Have a sandbox to try out new technologies. Put your development database on a separate physical machine. Be ready to restore a production backup to the test environment. And have a staging database that mimics everything you see in production if your project has the cash.

Performance Redux


We continue to have performance problems with our nightly processes. I extracted some SQL that could run during the day. However a manager shot that idea down. It would look too suspicious to the customer. My next idea is to replicate the performance problem.

The production operations are taking a whopping 5 to 6 seconds per action. Each action has a number of updates and inserts. I got a small (500 record) sample in development. There is was only taking a tenth of a second to complete.

I ramped up the volume to 5000 records. Things slowed down a little bit to three tenths of a second per action. Now I want to try just a bit more data to see if preformance in develpment degrades futher.

Once I can recreate the problem<, I can start with the performance debug. I think I might log the different parts of the action to see where we are spending most of the time. Then it will be time for that magic SQL performance work.

Performance Problems

We have a database job that runs every night. It takes care of all kinds of tasks. For example, it detects and resolves data problems. It also implements certain time based business requirements. Lately this job has been taking a lot of time to complete.

I traced one certain part of the job that was taking all night. It was looping through a ton of records, then doing a bunch of updates on them. The algorithm to do the updates was painfully inefficient. I replaced all of this with single SQL updates of all the records at once. The job that took all night completed in 10 minutes.

The job was doing well for a while. Then it got slow again. Another developer started to look at it. All he came up with was that there were a lot of triggers on the tables involved.

I hate when somebody tries to solve a performance problem and asks if we can add some indexes to make it faster. Ouch. The latest analysis felt like this type of solution. Sure you don't want to do a lot of work in triggers for updates that happen frequently. But triggers, lots of them, or complicated ones do not always mean slow performance.

Performance tuning is quite a deep subject. Maybe we need to send some of our developers to training on performance analysis and tuning. That might get us past the old "add indexes" solutions.

Pains from a Hack

I got assigned to work a curious bug in the system. The customer said a bunch of data was in the wrong state. I called our customer and got some more info. The best help they gave me was some examples in production.

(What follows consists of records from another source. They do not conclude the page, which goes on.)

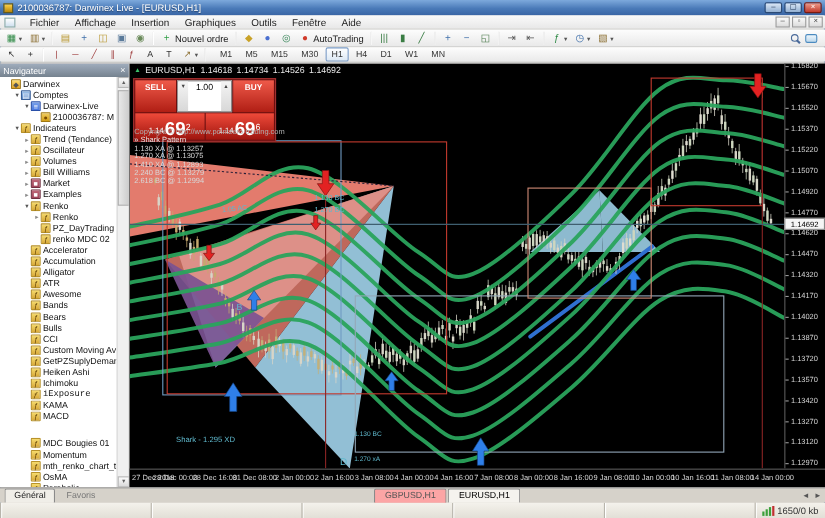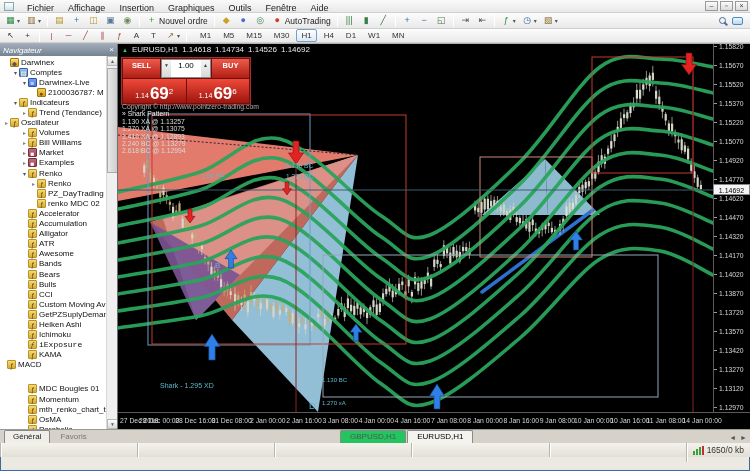--- a/index.html
+++ b/index.html
@@ -120,6 +120,13 @@
 
 <div class="window">
 
+  <div class="titlebar">
+    <span class="app-icon"></span>
+    <span class="title-text">2100036787: Darwinex Live - [EURUSD,H1]</span>
+    <span class="winbtn">–</span>
+    <span class="winbtn">▢</span>
+    <span class="winbtn close">×</span>
+  </div>
 
   <div class="menubar">
     <span class="menu-doc-icon"></span>

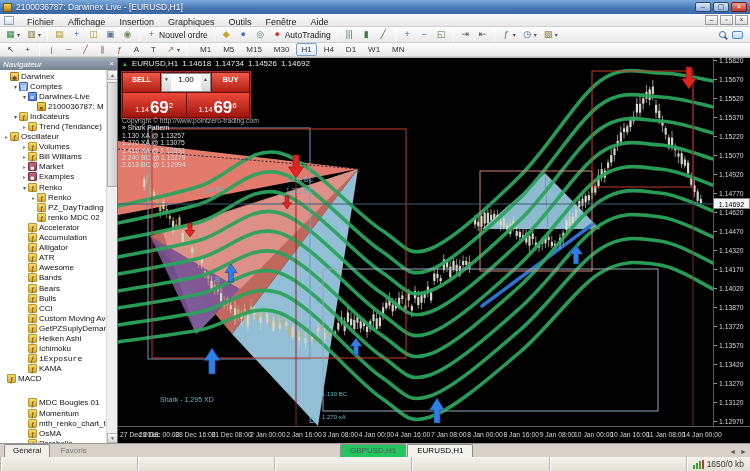--- a/index.html
+++ b/index.html
@@ -45,7 +45,7 @@
   
   .navigator{width:118px;flex:0 0 auto;display:flex;flex-direction:column;background:#fff;border-right:1px solid #707070;}
   .nav-header{height:12px;background:linear-gradient(#9facbc,#75828f);color:#fff;font-size:8px;display:flex;align-items:center;padding:0 3px;flex:0 0 auto;}
-  .nav-header .nav-title{flex:1;font-style:italic;}
+  .nav-header .nav-title{flex:1;}
   .nav-close{color:#fff;font-size:8px;line-height:8px;}
   .nav-tree{position:relative;flex:1;overflow:hidden;padding-right:11px;padding-top:1px;}
   .trow{height:10.1px;display:flex;align-items:center;white-space:nowrap;overflow:hidden;}

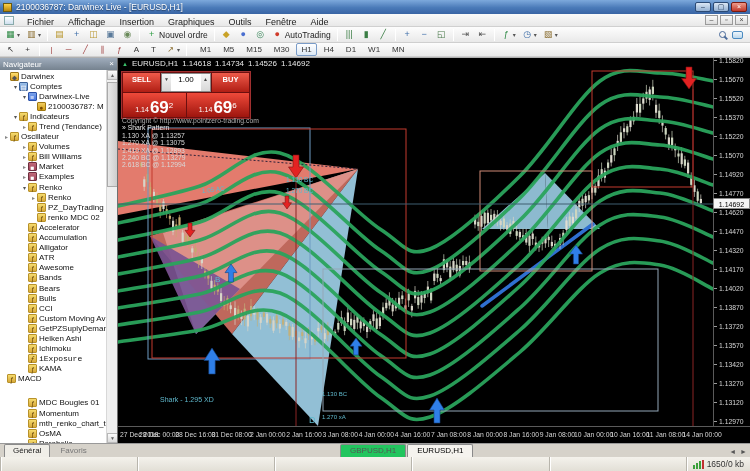--- a/index.html
+++ b/index.html
@@ -80,7 +80,7 @@
   .ohlc .up-tri{color:#3ac06a;font-size:6px;}
 
   .one-click{position:absolute;left:3px;top:13px;width:130px;background:#6b0f0f;border:1px solid #a03030;padding:1px;}
-  .oc-row1{display:flex;gap:1px;height:19px;}
+  .oc-row1{display:flex;gap:1px;height:29px;}
   .oc-sell,.oc-buy{flex:0 0 37px;background:linear-gradient(#ef5a4a,#b01e14);color:#fff;font-size:7.5px;font-weight:bold;text-align:center;line-height:13px;}
   .oc-spin{flex:1;display:flex;background:#fff;border:1px solid #888;}
   .oc-dec,.oc-inc{width:9px;background:linear-gradient(#f4f4f4,#d8d8d8);color:#444;font-size:5px;text-align:center;line-height:11px;}

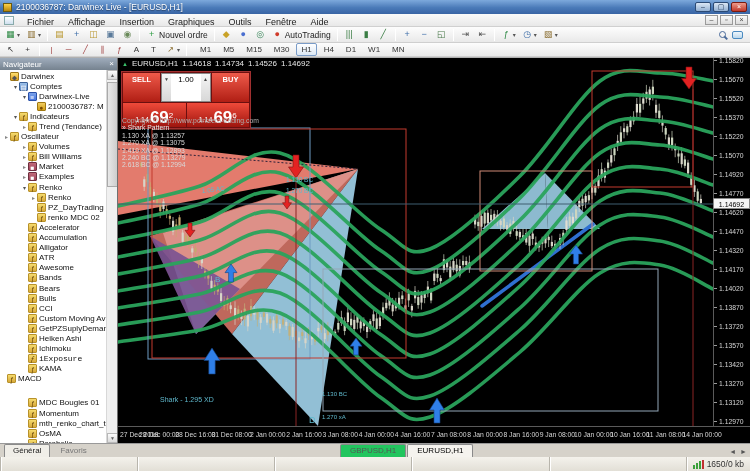--- a/index.html
+++ b/index.html
@@ -321,7 +321,7 @@
             <span class="ticon fgroup">ƒ</span>
             <span class="tlbl">Trend (Tendance)</span>
           </div>
-          <div class="trow" style="padding-left: 3px;">
+          <div class="trow" style="padding-left: 21px;">
             <span class="texp collapsed">▸</span>
             <span class="ticon fgroup">ƒ</span>
             <span class="tlbl">Oscillateur</span>

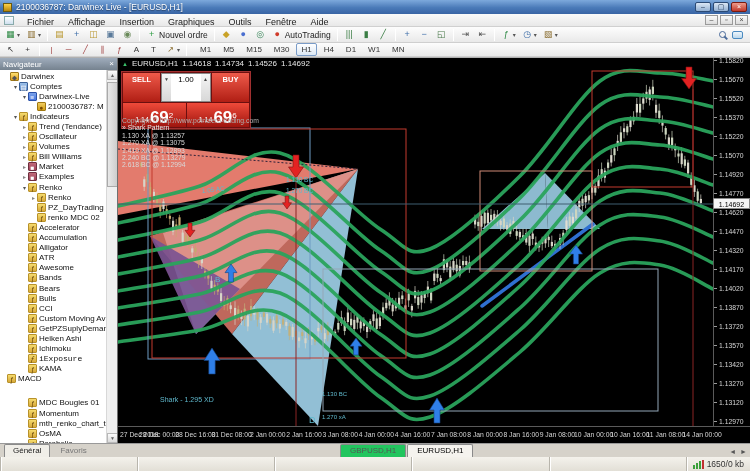--- a/index.html
+++ b/index.html
@@ -441,7 +441,7 @@
             <span class="ticon find">ƒ</span>
             <span class="tlbl">KAMA</span>
           </div>
-          <div class="trow" style="">
+          <div class="trow" style="padding-left: 21px;">
             <span class="texp none"></span>
             <span class="ticon find">ƒ</span>
             <span class="tlbl">MACD</span>

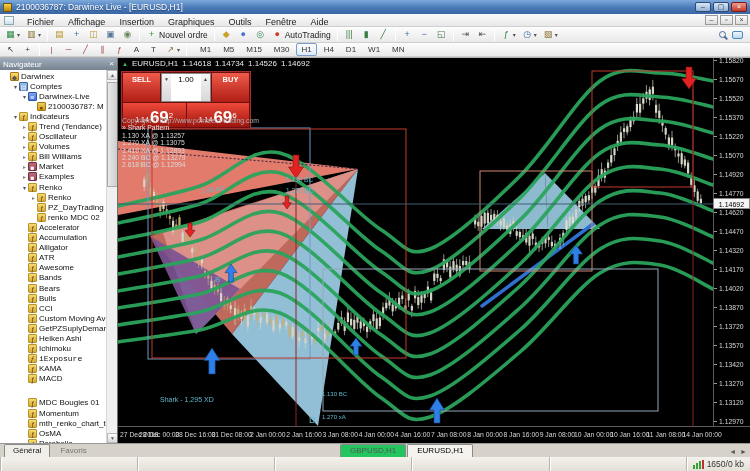--- a/index.html
+++ b/index.html
@@ -102,7 +102,7 @@
   .navtab{font-size:8px;color:#222;padding:1px 8px;border:1px solid #8a8a8a;border-bottom:none;border-radius:2px 2px 0 0;background:#f0eee8;margin-right:1px;height:13px;}
   .navtab.inactive{background:transparent;border-color:transparent;color:#777;}
   .charttabs{display:flex;align-items:flex-end;margin-left:222px;}
-  .charttab{font-size:8px;padding:1px 9px;border:1px solid #8a8a8a;border-bottom:none;border-radius:2px 2px 0 0;height:13px;margin-right:1px;background:#22c55e;color:#555;}
+  .charttab{font-size:8px;padding:1px 9px;border:1px solid #8a8a8a;border-bottom:none;border-radius:2px 2px 0 0;height:13px;margin-right:1px;background:#fca5a5;color:#555;}
   .charttab.active{background:#f5f3ee;color:#000;}
   .tab-scroll{position:absolute;right:3px;bottom:2px;font-size:7px;color:#555;display:flex;gap:4px;}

I studied the audits and found the bad state transition. Then I poured over our database packages to find out why this was happening. Then I found the guilty party.

Somebody was making a call to some existing procedures in our packages. They found out they needed to set some data to an intermediate value first for the code to work. However when the code encountered an error, the package code left the data in the bad intermediate state.

Fail. I took out the hack. then I modified the packages to work with the new data pattern. Couldn't the original programmer have done this? Do the hard work up front. It will save everybody some pain. Next I started looking into why there was an error in the first place. That's a story for another time.